### [Task details]
Your answer must be an exact copy of the records, with no pictures included.

━━ Supplied material ━━

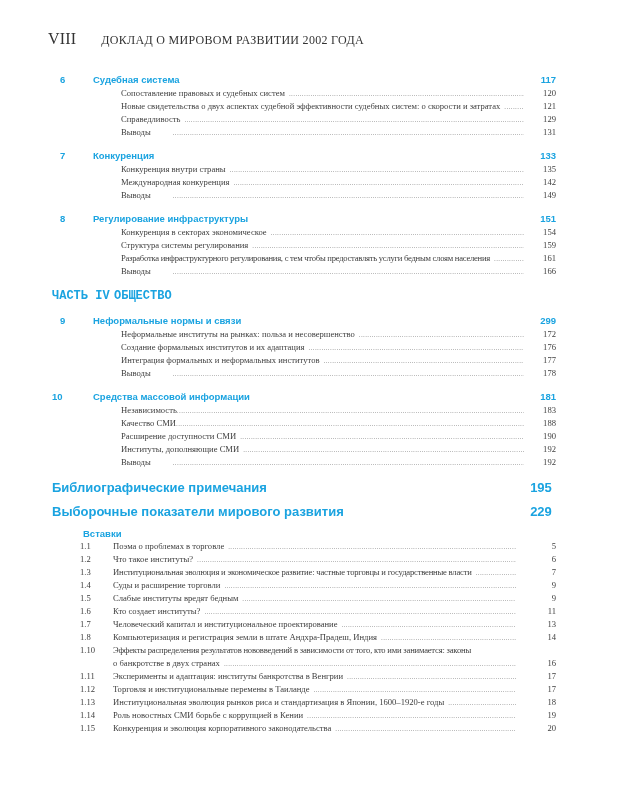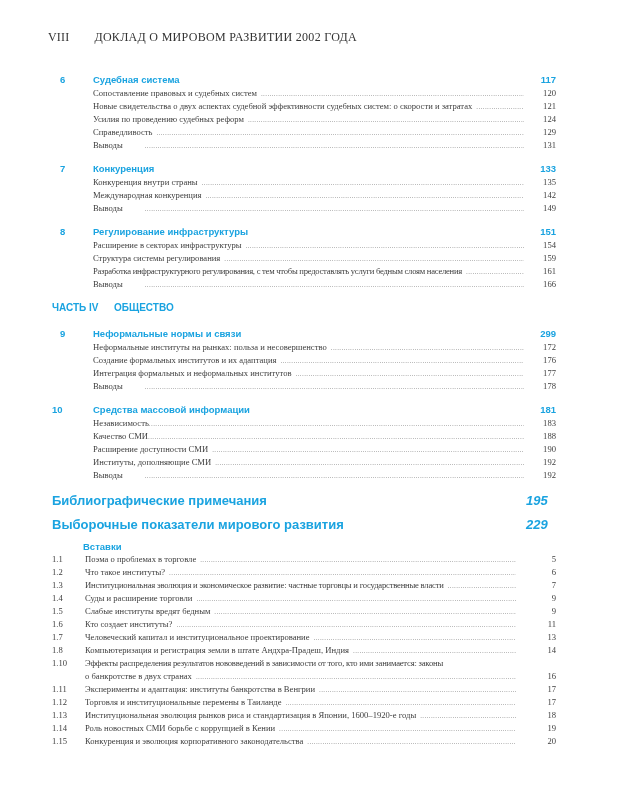--- a/index.html
+++ b/index.html
@@ -1,40 +1,40 @@
 <!DOCTYPE html>
 <html><head>
 <meta charset="utf-8">
 <style>
   html, body { margin: 0; padding: 0; background: #ffffff; }
   body { width: 619px; height: 800px; position: relative; overflow: hidden;
          font-family: "Liberation Serif", "DejaVu Serif", serif; color: #3a3a3a; }
   .running-head { position: absolute; left: 48px; top: 30px; font-size: 11px; color: #333; letter-spacing: 0.2px; }
-  .running-head .folio { font-size: 12px; margin-right: 22px; }
+  .running-head .folio { font-size: 16px; margin-right: 22px; }
   .running-head .title { font-size: 12px; letter-spacing: 0.3px; }
   .toc { position: absolute; left: 60px; top: 74px; width: 496px; }
   .chapter { margin-bottom: 10px; }
   .ch-head { display: flex; align-items: baseline; height: 14px; font-family: "Liberation Sans", "DejaVu Sans", sans-serif;
              font-weight: bold; font-size: 9.5px; color: #1aa3e0; }
   .ch-num { width: 33px; }
   .ch-title { flex: 1; }
   .ch-page { width: 30px; text-align: right; }
   .row { display: flex; align-items: baseline; height: 13px; font-size: 8.6px; color: #3d3d3d; }
-  .row .indent { width: 33px; flex: none; }
+  .row .indent { width: 33px; flex: none; margin-left: 28px; }
   .row .label { white-space: nowrap; }
   .row .dots { flex: 1; overflow: hidden; white-space: nowrap; color: #8a8a8a; margin: 0 6px 0 4px; letter-spacing: 0.4px; font-size: 7px; }
   .row .dots::before { content: "......................................................................................................................................................................................................................"; }
   .row .page { width: 26px; text-align: right; flex: none; }
-  .part-head { display: flex; font-family: Liberation Sans, sans-serif; font-weight: bold; font-size: 10px;
+  .part-head { display: flex; font-family: Liberation Mono, monospace; font-weight: bold; font-size: 12px;
                color: #1aa3e0; height: 16px; margin: 4px 0 10px -8px; }
   .part-head .pnum { width: 62px; }
   .single { display: flex; align-items: baseline; height: 14px; font-family: "Liberation Sans", "DejaVu Sans", sans-serif;
             font-weight: bold; font-size: 13px; color: #1aa3e0; margin: 8px 0 10px -8px; }
   .single .stitle { flex: 1; }
-  .single .spage { width: 30px; text-align: left; font-style: italic; }
+  .single .spage { width: 30px; text-align: center; }
   .boxes { margin-left: -8px; margin-top: 6px; }
   .boxes-head { font-family: "Liberation Sans", "DejaVu Sans", sans-serif; font-weight: bold; font-size: 9.5px; color: #1aa3e0; height: 13px; padding-left: 31px; }
   .boxes .row .indent { width: 33px; font-size: 8.6px; }
   .boxes .row .page { width: 34px; }
 </style>
 </head>
 <body>
 
 <div class="running-head">
   <span class="folio">VIII</span>
@@ -56,26 +56,20 @@
         <span class="page">120</span>
       </div>
     <div class="row">
         <span class="indent"></span>
         <span class="label">Новые свидетельства о двух аспектах судебной эффективности судебных систем: о скорости и затратах</span>
         <span class="dots"></span>
         <span class="page">121</span>
       </div>
     <div class="row">
         <span class="indent"></span>
-        <span class="label">Усилия по проведению судебных реформ</span>
-        <span class="dots"></span>
-        <span class="page">124</span>
-      </div>
-    <div class="row">
-        <span class="indent"></span>
         <span class="label">Справедливость</span>
         <span class="dots"></span>
         <span class="page">129</span>
       </div>
     <div class="row">
         <span class="indent"></span>
         <span class="label">Выводы</span>
         <span class="dots" style="margin-left:22px"></span>
         <span class="page">131</span>
       </div>
@@ -108,21 +102,21 @@
   </div>
 
   <div class="chapter">
     <div class="ch-head">
       <span class="ch-num">8</span>
       <span class="ch-title">Регулирование инфраструктуры</span>
       <span class="ch-page">151</span>
     </div>
     <div class="row">
         <span class="indent"></span>
-        <span class="label">Расширение в секторах инфраструктуры</span>
+        <span class="label">Конкуренция в секторах экономическое</span>
         <span class="dots"></span>
         <span class="page">154</span>
       </div>
     <div class="row">
         <span class="indent"></span>
         <span class="label">Структура системы регулирования</span>
         <span class="dots"></span>
         <span class="page">159</span>
       </div>
     <div class="row">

━━━

### [Answer section]
--- a/index.html
+++ b/index.html
@@ -1,40 +1,40 @@
 <!DOCTYPE html>
 <html><head>
 <meta charset="utf-8">
 <style>
   html, body { margin: 0; padding: 0; background: #ffffff; }
   body { width: 619px; height: 800px; position: relative; overflow: hidden;
          font-family: "Liberation Serif", "DejaVu Serif", serif; color: #3a3a3a; }
   .running-head { position: absolute; left: 48px; top: 30px; font-size: 11px; color: #333; letter-spacing: 0.2px; }
-  .running-head .folio { font-size: 12px; margin-right: 22px; }
+  .running-head .folio { font-size: 16px; margin-right: 22px; }
   .running-head .title { font-size: 12px; letter-spacing: 0.3px; }
   .toc { position: absolute; left: 60px; top: 74px; width: 496px; }
   .chapter { margin-bottom: 10px; }
   .ch-head { display: flex; align-items: baseline; height: 14px; font-family: "Liberation Sans", "DejaVu Sans", sans-serif;
              font-weight: bold; font-size: 9.5px; color: #1aa3e0; }
   .ch-num { width: 33px; }
   .ch-title { flex: 1; }
   .ch-page { width: 30px; text-align: right; }
   .row { display: flex; align-items: baseline; height: 13px; font-size: 8.6px; color: #3d3d3d; }
-  .row .indent { width: 33px; flex: none; }
+  .row .indent { width: 33px; flex: none; margin-left: 28px; }
   .row .label { white-space: nowrap; }
   .row .dots { flex: 1; overflow: hidden; white-space: nowrap; color: #8a8a8a; margin: 0 6px 0 4px; letter-spacing: 0.4px; font-size: 7px; }
   .row .dots::before { content: "......................................................................................................................................................................................................................"; }
   .row .page { width: 26px; text-align: right; flex: none; }
-  .part-head { display: flex; font-family: Liberation Sans, sans-serif; font-weight: bold; font-size: 10px;
+  .part-head { display: flex; font-family: Liberation Mono, monospace; font-weight: bold; font-size: 12px;
                color: #1aa3e0; height: 16px; margin: 4px 0 10px -8px; }
   .part-head .pnum { width: 62px; }
   .single { display: flex; align-items: baseline; height: 14px; font-family: "Liberation Sans", "DejaVu Sans", sans-serif;
             font-weight: bold; font-size: 13px; color: #1aa3e0; margin: 8px 0 10px -8px; }
   .single .stitle { flex: 1; }
-  .single .spage { width: 30px; text-align: left; font-style: italic; }
+  .single .spage { width: 30px; text-align: center; }
   .boxes { margin-left: -8px; margin-top: 6px; }
   .boxes-head { font-family: "Liberation Sans", "DejaVu Sans", sans-serif; font-weight: bold; font-size: 9.5px; color: #1aa3e0; height: 13px; padding-left: 31px; }
   .boxes .row .indent { width: 33px; font-size: 8.6px; }
   .boxes .row .page { width: 34px; }
 </style>
 </head>
 <body>
 
 <div class="running-head">
   <span class="folio">VIII</span>
@@ -56,26 +56,20 @@
         <span class="page">120</span>
       </div>
     <div class="row">
         <span class="indent"></span>
         <span class="label">Новые свидетельства о двух аспектах судебной эффективности судебных систем: о скорости и затратах</span>
         <span class="dots"></span>
         <span class="page">121</span>
       </div>
     <div class="row">
         <span class="indent"></span>
-        <span class="label">Усилия по проведению судебных реформ</span>
-        <span class="dots"></span>
-        <span class="page">124</span>
-      </div>
-    <div class="row">
-        <span class="indent"></span>
         <span class="label">Справедливость</span>
         <span class="dots"></span>
         <span class="page">129</span>
       </div>
     <div class="row">
         <span class="indent"></span>
         <span class="label">Выводы</span>
         <span class="dots" style="margin-left:22px"></span>
         <span class="page">131</span>
       </div>
@@ -108,21 +102,21 @@
   </div>
 
   <div class="chapter">
     <div class="ch-head">
       <span class="ch-num">8</span>
       <span class="ch-title">Регулирование инфраструктуры</span>
       <span class="ch-page">151</span>
     </div>
     <div class="row">
         <span class="indent"></span>
-        <span class="label">Расширение в секторах инфраструктуры</span>
+        <span class="label">Конкуренция в секторах экономическое</span>
         <span class="dots"></span>
         <span class="page">154</span>
       </div>
     <div class="row">
         <span class="indent"></span>
         <span class="label">Структура системы регулирования</span>
         <span class="dots"></span>
         <span class="page">159</span>
       </div>
     <div class="row">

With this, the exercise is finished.